I built libinput per Building. This gave me a local repository.

I created a new branch: wip/alternate_profile.

I modified src/filter-touchpad.c, which contains the 'adaptive' profile acceleration code. I created a new function, touchpad_accel_profile_constrained_linear, modeled after the original touchpad_accel_profile_linear (which is, in fact, not a linear transfer function) that implements the adaptive profile (the default profile) and changed the pointer to the transfer function to the new one. I don't yet know how to add the new profile selectable by configuration but I don't want to use the adaptive profile so replacing it is OK for now. It's a crude hack, but fixes my immediate problem and is a step towards adding a new profile.

The new profile has four hard-coded configuration parameters:

  const double minimum_factor = 0.05; /* unitless */
  const double maximum_factor = 0.75; /* unitless */
  const double lower_threshold = 15.0; /* mm/s */
  const double upper_threshold = 100.0; /* mm/s */

The acceleration factor is a simple function of speed:

   accel
   factor
     ^
     |       --------
     |      /
     |     /
     |----/
     +-------------> speed in


At speeds below lower_threshold, factor is minimum_factor.

At speeds above upper_threshold, factor is maximum_factor.

At speeds between the two thresholds, factor is a linear ramp from minimum_factor to maximum_factor.

This gives me precise control at slow speeds and a gradual transition to rapid movement at high speed. The transition is sufficiently smooth that it feels predictable. I may be wrong, but I think the linear ramp is fine: no need for any fancy curve, as long as the transition from slow to fast isn't too abrupt, i don't think the details of the curve matter.
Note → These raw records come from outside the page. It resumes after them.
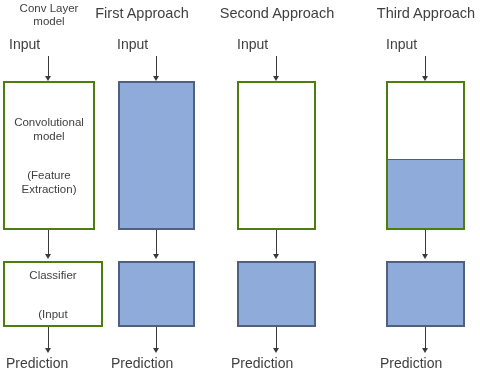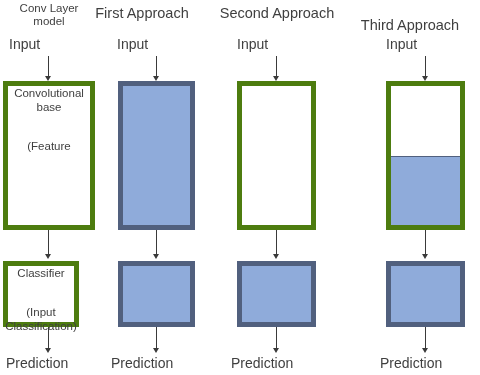--- a/index.html
+++ b/index.html
@@ -105,7 +105,7 @@
 
   <div class="col-title" style="left:218px; top:6px; width:118px;">Second Approach</div>
 
-  <div class="col-title" style="left:356px; top:6px; width:108px;margin-top:12px;">Third Approach</div>
+  <div class="col-title" style="left:372px; top:6px; width:108px;">Third Approach</div>
 
   <div class="io-label" style="left:9px; top:36px; width:84px;">Input</div>
 

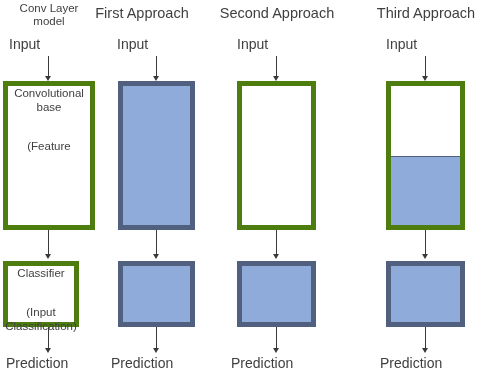--- a/index.html
+++ b/index.html
@@ -46,12 +46,12 @@
   .node-box {
     position: absolute;
     box-sizing: border-box;
-    border: 5px solid #4d7c0f;
+    border: 2px solid #4d7c0f;
     background: #ffffff;
     display: flex;
     flex-direction: column;
     align-items: center;
-    justify-content: flex-start;
+    justify-content: center;
     text-align: center;
   }
   .node-box.filled {

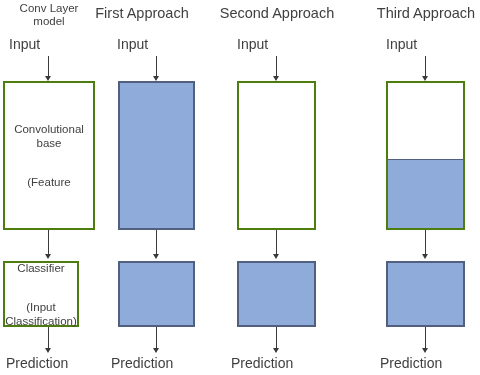--- a/index.html
+++ b/index.html
@@ -129,7 +129,7 @@
 
   <div class="node-box" style="left:3px; top:81px; width:92px; height:149px;">
     <div class="box-text">Convolutional</div>
-    <div class="box-text">base</div>
+    <div class="box-text">model</div>
     <div class="box-text gap">(Feature</div>
   </div>
 

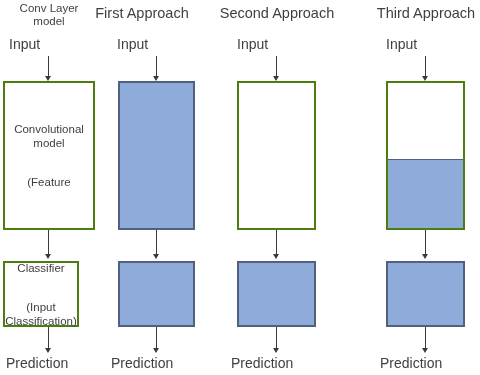--- a/index.html
+++ b/index.html
@@ -131,6 +131,7 @@
     <div class="box-text">Convolutional</div>
     <div class="box-text">model</div>
     <div class="box-text gap">(Feature</div>
+    <div class="box-text">Extraction)</div>
   </div>
 
   <div class="node-box filled" style="left:118px; top:81px; width:77px; height:149px;"></div>

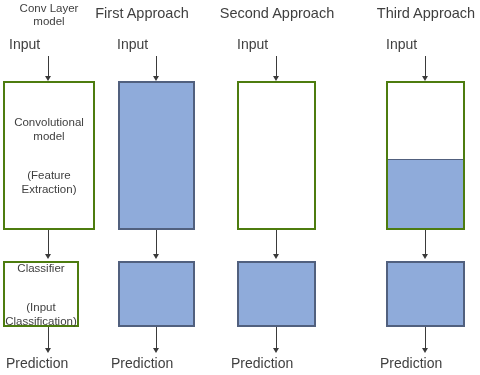--- a/index.html
+++ b/index.html
@@ -154,7 +154,7 @@
   <div class="arrow-line" style="left:425px; top:230px; height:25px;"></div>
   <div class="arrow-head" style="left:421.5px; top:254px;"></div>
 
-  <div class="node-box" style="left:3px; top:261px; width:76px; height:66px;">
+  <div class="node-box" style="left:3px; top:261px; width:100px; height:66px;">
     <div class="box-text">Classifier</div>
     <div class="box-text gap">(Input</div>
     <div class="box-text">Classification)</div>

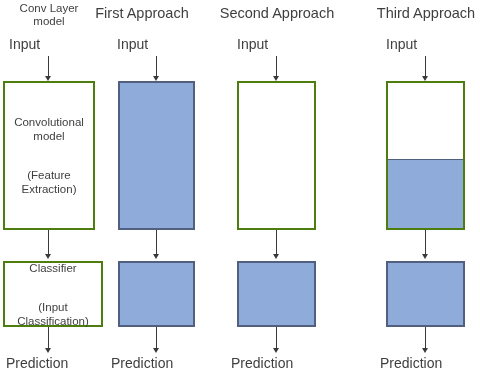--- a/index.html
+++ b/index.html
@@ -157,7 +157,6 @@
   <div class="node-box" style="left:3px; top:261px; width:100px; height:66px;">
     <div class="box-text">Classifier</div>
     <div class="box-text gap">(Input</div>
-    <div class="box-text">Classification)</div>
   </div>
 
   <div class="node-box filled" style="left:118px; top:261px; width:77px; height:66px;"></div>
If it were a mouse, I might care about the details of the curve more, but a touchpad is so crude, it doesn't matter.

Otherwise, there are no 'magic' numbers, as there are in touchpad_accel_profile_linear, but there may be elsewhere. I haven't reviewed all the code of libinput, and much less so the Xorg libinput driver or Xorg server themselves.

The parameters are hard coded. There is no provision to set them by Xorg configuration files, xinput, xset or whatever. I don't yet know how to add such capability.
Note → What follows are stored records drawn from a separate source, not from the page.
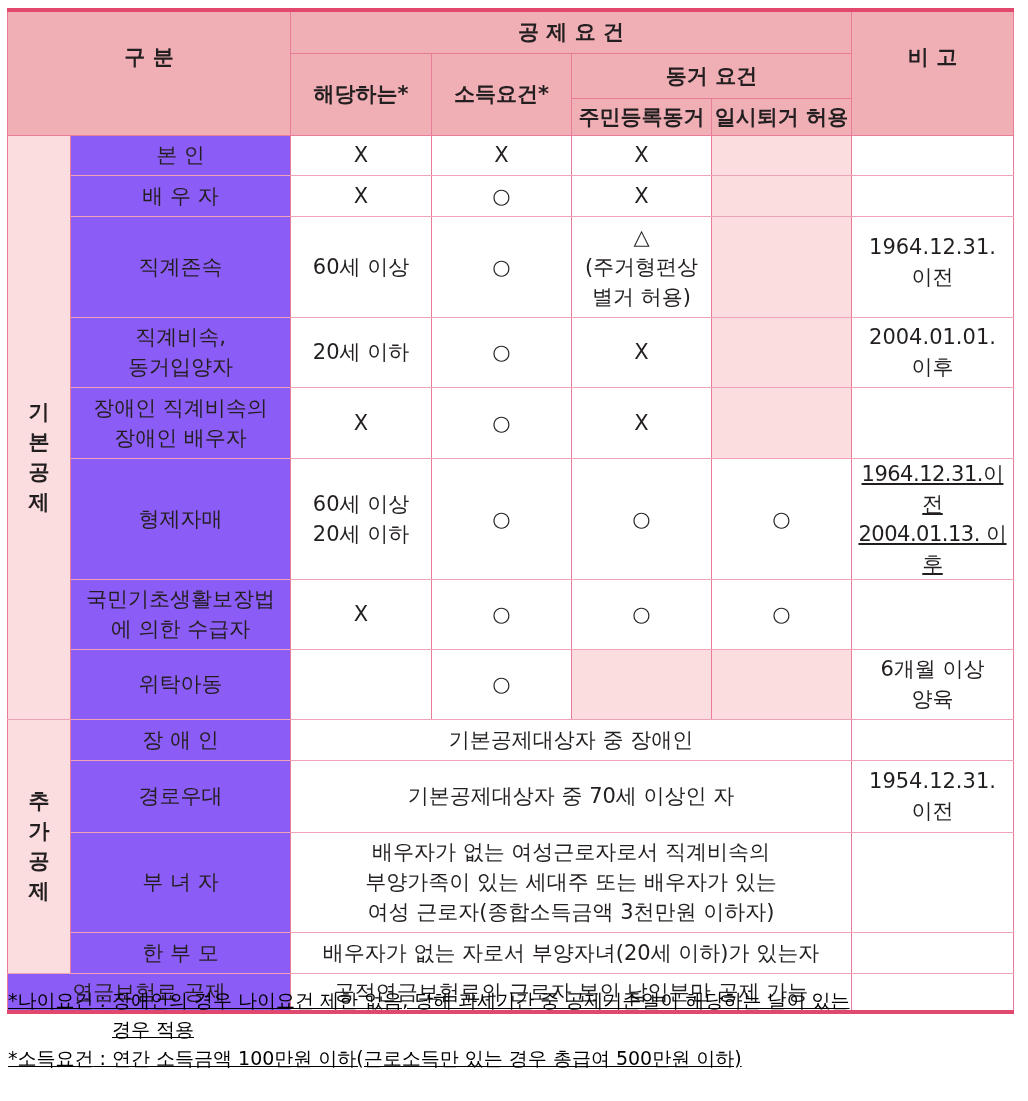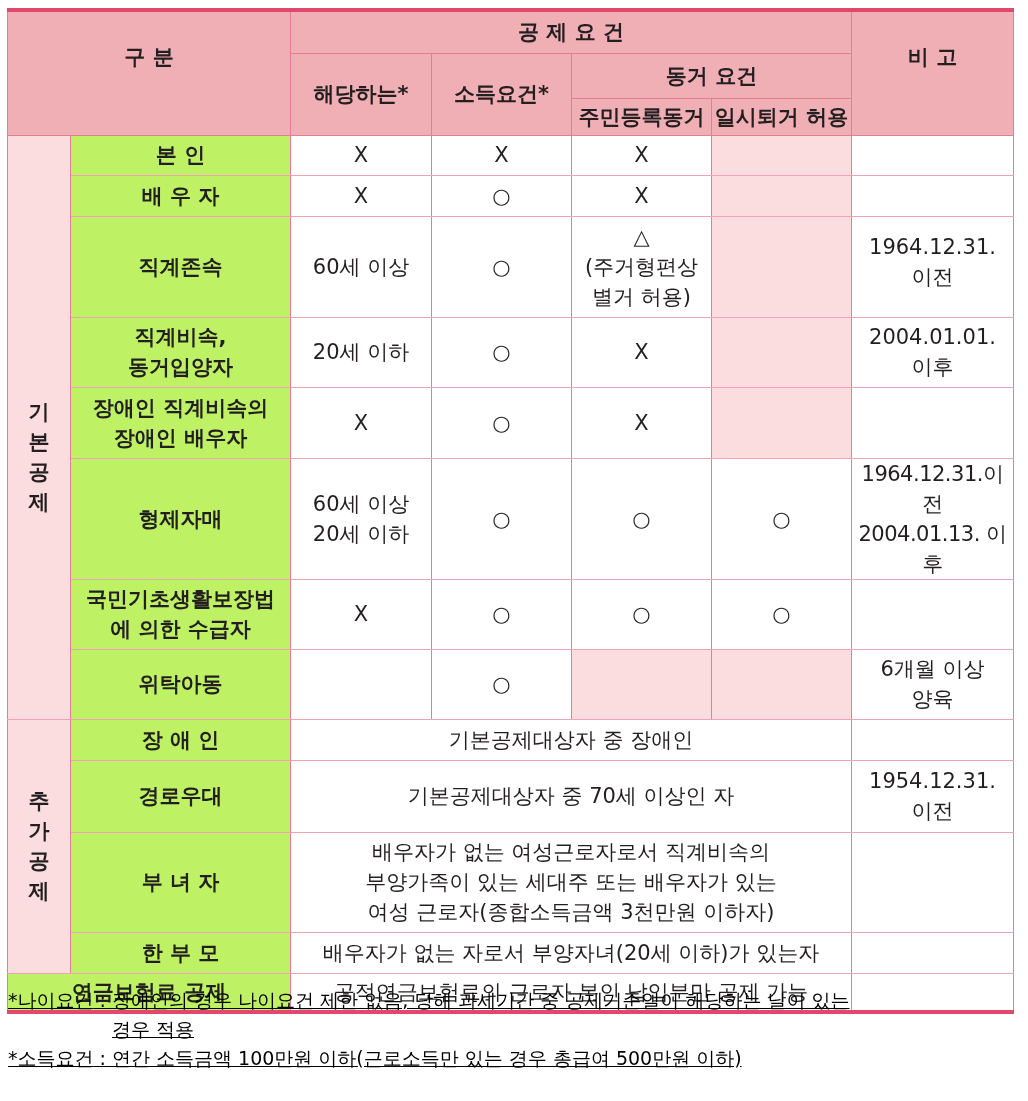--- a/index.html
+++ b/index.html
@@ -19,7 +19,7 @@
   th.h-big { font-size: 25px; }
   th.h-mid { font-size: 23px; }
   th.h-small { font-size: 18px; }
-  td.cat { background: #bef264; font-weight: bold; font-size: 22px; }
+  td.cat { background: #8b5cf6; font-weight: normal; font-size: 22px; }
   td.group { background: #fbdde0; font-weight: bold; font-size: 24px; line-height: 38px; border-left: none; }
   td.shaded { background: #fbdde0; }
   td.val { background: #ffffff; }

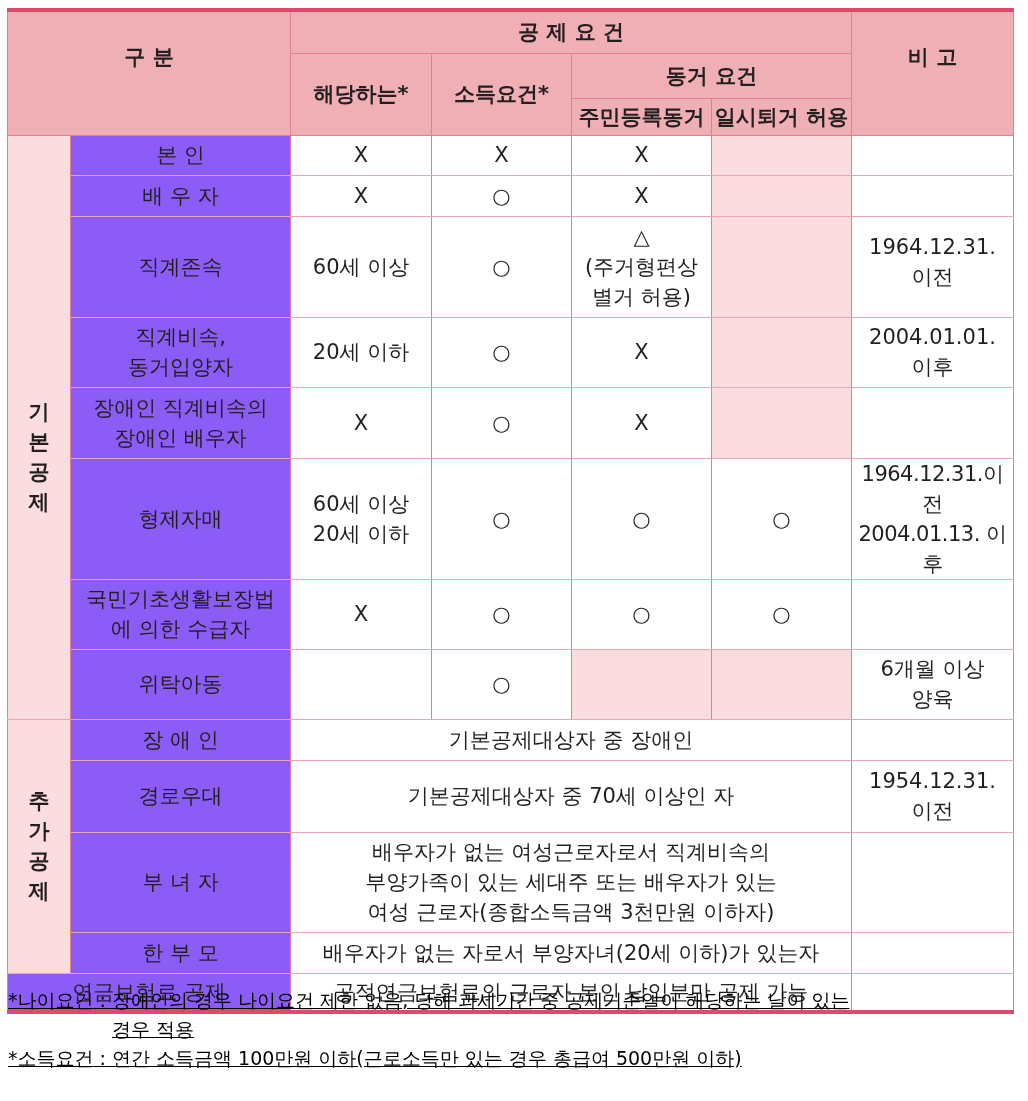--- a/index.html
+++ b/index.html
@@ -24,7 +24,7 @@
   td.shaded { background: #fbdde0; }
   td.val { background: #ffffff; }
   td.note { background: #ffffff; }
-  td.note-small { font-size: 19px; line-height: 26px; letter-spacing: -0.5px; }
+  td.note-small { font-size: 19px; line-height: 26px; letter-spacing: -0.5px; text-decoration: underline; }
   .ox { font-size: 22px; }
   .footer { position: absolute; left: 8px; top: 986px; width: 1010px; font-size: 19px; line-height: 29px; color: #000000; text-decoration: underline; }
   .fn-row { display: flex; }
But it is easy enough to recompile and reinstall, so not too difficult to change the parameters.

Of course, installing this modified libinput affects the entire system and there is no provision for per-user configuration at this point. I am using it on my personal laptop, so there are no other users.

I am using this on an old Toshiba Satellite Pro C665. I also added a hwdb entry for it, as the default touchpad dimensions were incorrect. In  /etc/udev/hwdb.d/61-evdev-local.hwdb:

# Toshiba Sattelite Pro C665
evdev:name:SynPS/2 Synaptics TouchPad:dmi:*svnTOSHIBA:*pnSatelliteProC665**
 EVDEV_ABS_00=1122:5863:58
 EVDEV_ABS_01=951:5118:99
 EVDEV_ABS_35=1122:5863:58
 EVDEV_ABS_36=951:5118:99

I followed the instructions at Coordinate ranges for absolute axes. I was surprised to find that hwdb only had entries for two Toshiba systems. You might check your own touchpad to make sure it is correct.
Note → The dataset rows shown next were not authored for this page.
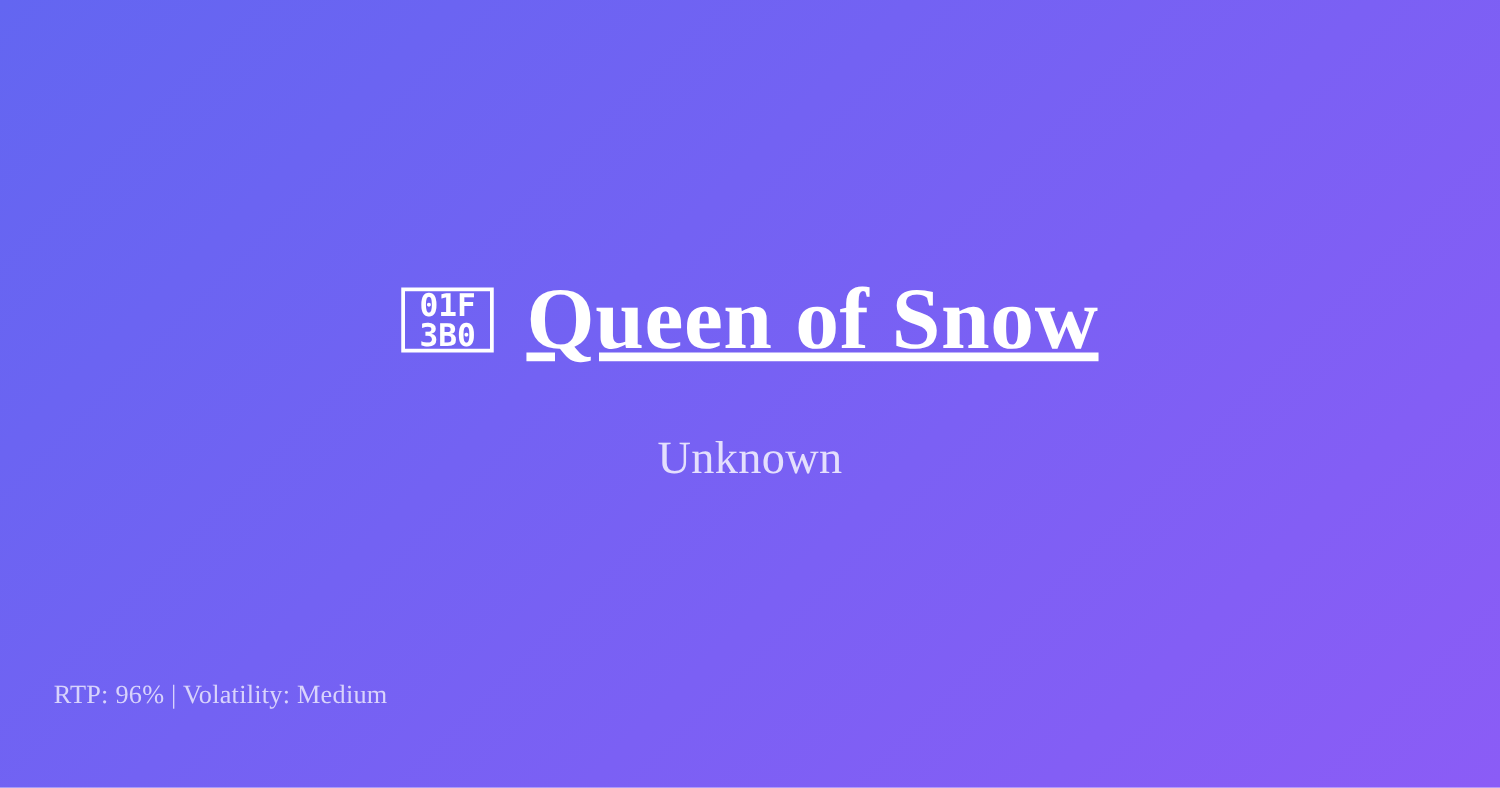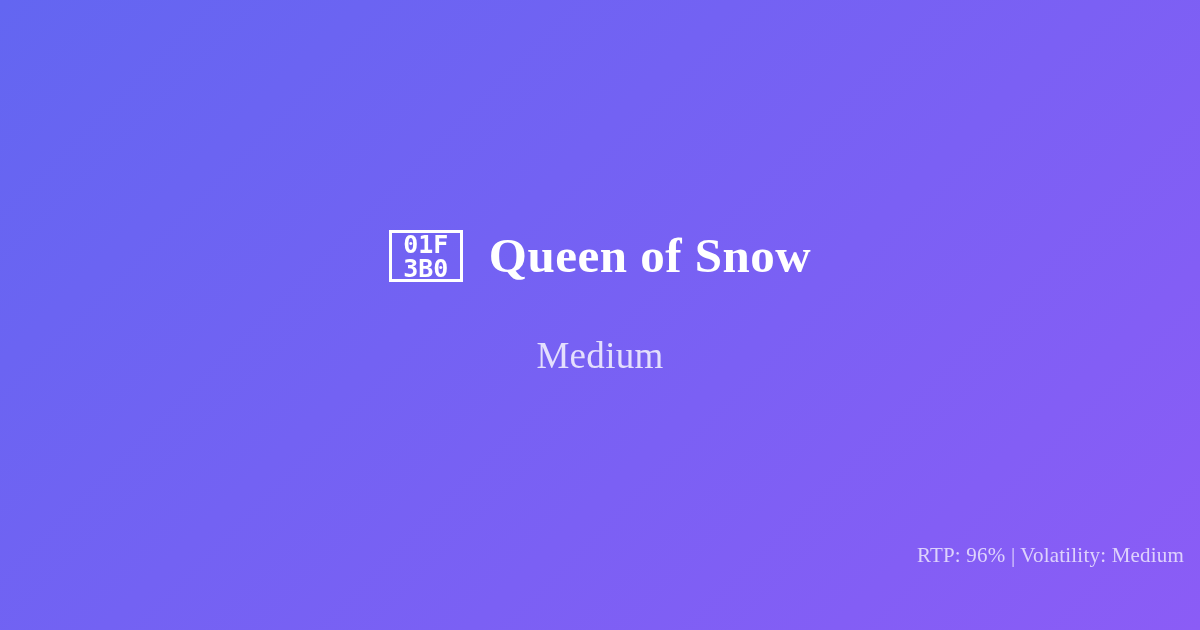--- a/index.html
+++ b/index.html
@@ -66,12 +66,13 @@
 
   .title {
     font-family: "Liberation Serif", "DejaVu Serif", serif;
-    font-size: 49px;
+    font-size: 70px;
     font-weight: 700;
     color: #ffffff;
     letter-spacing: 0.5px;
     white-space: nowrap;
     line-height: 1.05;
+    text-decoration: underline;
   }
 
   .subtitle {

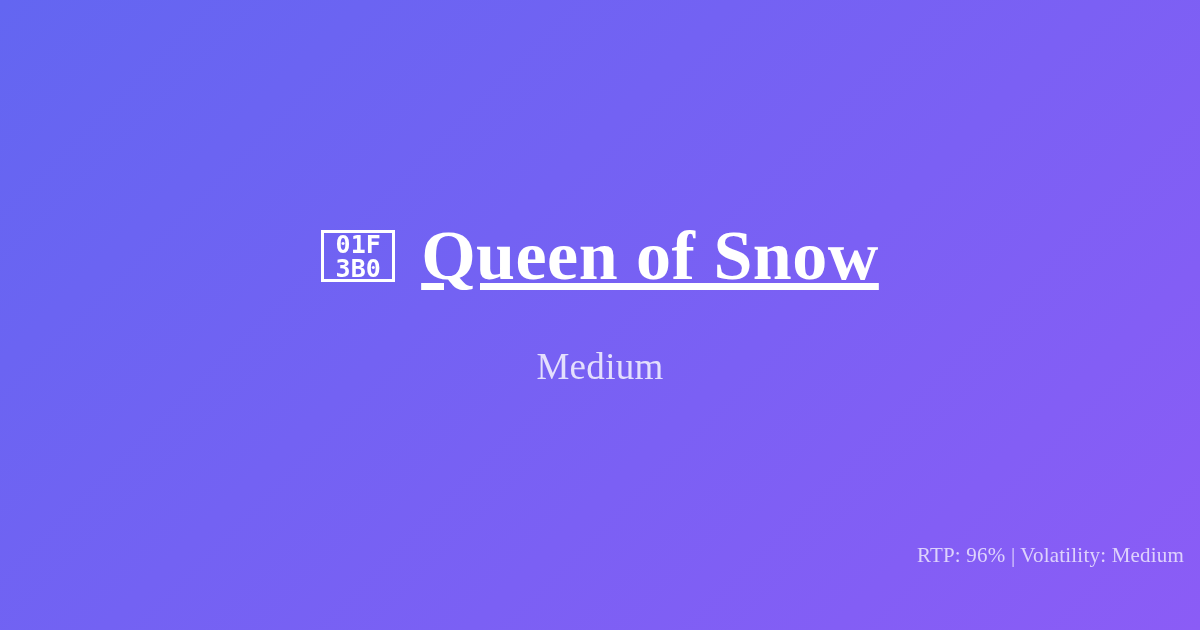--- a/index.html
+++ b/index.html
@@ -123,7 +123,7 @@
 
     </div>
 
-    <div class="subtitle">Medium</div>
+    <div class="subtitle">Unknown</div>
 
   </div>
 

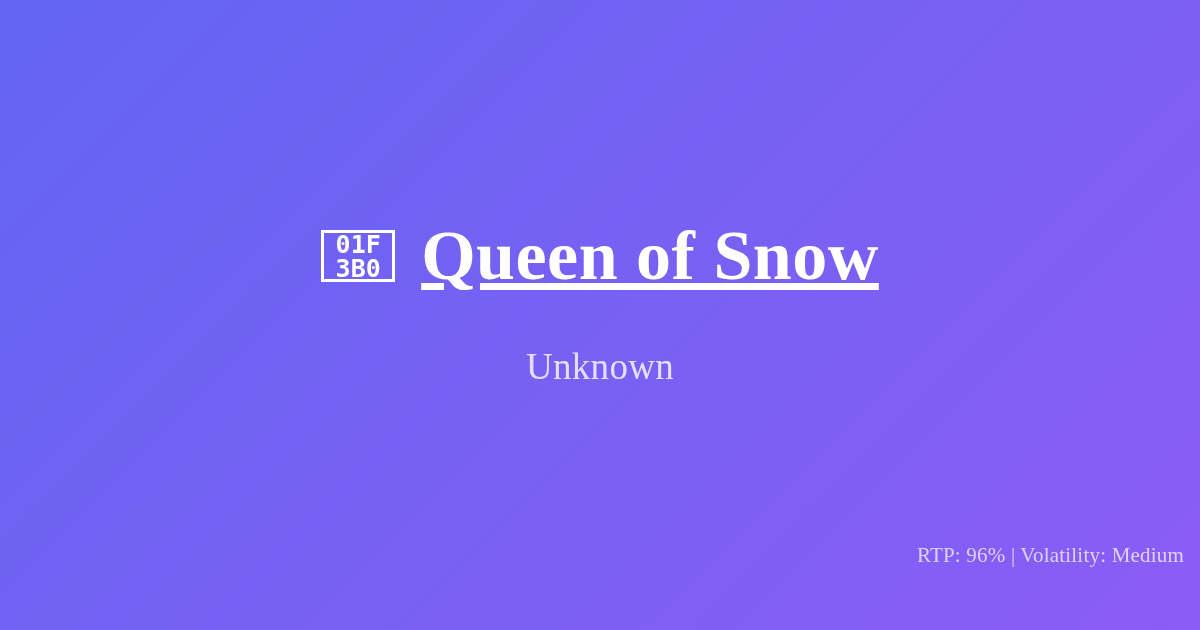--- a/index.html
+++ b/index.html
@@ -90,9 +90,10 @@
   .footer {
     position: absolute;
     left: 0;
-    right: 16px;
+    right: 4px;
     bottom: 62px;
-    text-align: right;
+    text-align: left;
+    padding-left: 43px;
   }
 
   .meta {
If you are interested, you can clone it from wip/alternate_profile

To build and try the new profile:

  1. $ git clone https://github.com/ig3/libinput.git
  2. $ cd libinput
  3. $ git checkout --track  origin/wip/alternate_profile
  4. $ meson --prefix=/usr builddir/
  5. $ ninja -C builddir/
  6. $ sudo ninja -C builddir/ install
  7. restart your X server (e.g. logout and login or reboot)

I have been using it for a few days now and it feels much more comfortable than the libinput 'adaptive' profile. I have good control at slow speeds and I can easily move the cursor across the screen. In summary, it works as I expected and I like it.